BetaNews: Martin Lewis suing Facebook over fake ads. “We reported just over a week ago that fake ads promoting cryptocurrency scams were using the names of leading UK business figures. Now one of those whose names has been featured, consumer advice expert Martin Lewis, is suing Facebook for defamation over the use of his face and name.”
TechCrunch: YouTube ads for hundreds of brands still running on extremist and white nationalist channels. “It’s been more than a year since YouTube promised to improve controls over what content advertisers would find their ads in front of; eight months since it promised to demonetize ‘hateful’ videos; two months since it said it would downgrade offensive channels; and yet CNN reports that ads from hundreds of major brands are still appearing as pre-rolls for actual Nazis. The ongoing failure to police billions of hours of content isn’t exactly baffling — this is a difficult problem to solve — but it is disappointing that YouTube seems to have repeatedly erred on the side of monetization.”
The Conversation: If it’s free online, you are the product. “No wonder Zuckerberg looked like a deer caught in the headlights in front of congress, even if the questioning is inept and toothless. This is the beginning of a process. A process that could end with transformative, stringent regulation of his business practice or, at the very least, a fight between Facebook and governments over that regulation. But there’s a problem with this. It’s not just Facebook. With any service that you use online that is free – including all Google services (Docs, Gmail, Search) all social media services (Snapchat, WhatsApp, Twitter) and even Hotmail – your data is the product. Once we start to pull on this thread, once old folks like Senator Orrin Hatch begin to realise just how deeply embedded data harvesting, retargeting, cookie sharing and other ethically ambiguous practices are in digital marketing, where will that take us?”
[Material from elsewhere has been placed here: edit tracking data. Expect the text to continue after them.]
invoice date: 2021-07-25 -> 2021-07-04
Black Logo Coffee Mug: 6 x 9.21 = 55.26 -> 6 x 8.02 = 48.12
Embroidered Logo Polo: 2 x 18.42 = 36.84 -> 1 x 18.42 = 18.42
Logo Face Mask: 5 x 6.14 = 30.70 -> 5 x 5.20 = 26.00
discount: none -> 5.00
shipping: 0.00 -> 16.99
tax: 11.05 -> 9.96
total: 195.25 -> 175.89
BetaNews: Twitter bans Kaspersky Lab from buying ads. “Its software is already banned from US government computers, and now Kaspersky Lab’s advertisements have been banned from Twitter. The Russian security firm has been hit with an ad ban for ‘using a business model that inherently conflicts with acceptable Twitter Ads business practices’.” Whoa.
EurekAlert: A research study analyzes the influence of algorithms on online publicity and advertising . “When we look for information on the internet, buy online or use social networks we often see ads relating to our likes or profile. To what extent are these ads chosen by the web’s algorithms? A group of researchers are trying to answer this question under the name of «MyBubble», a science project from the Massachusetts Institute of Technology (MIT), Universidad Carlos III de Madrid (UC3M) and IMDEA Networks Institute.”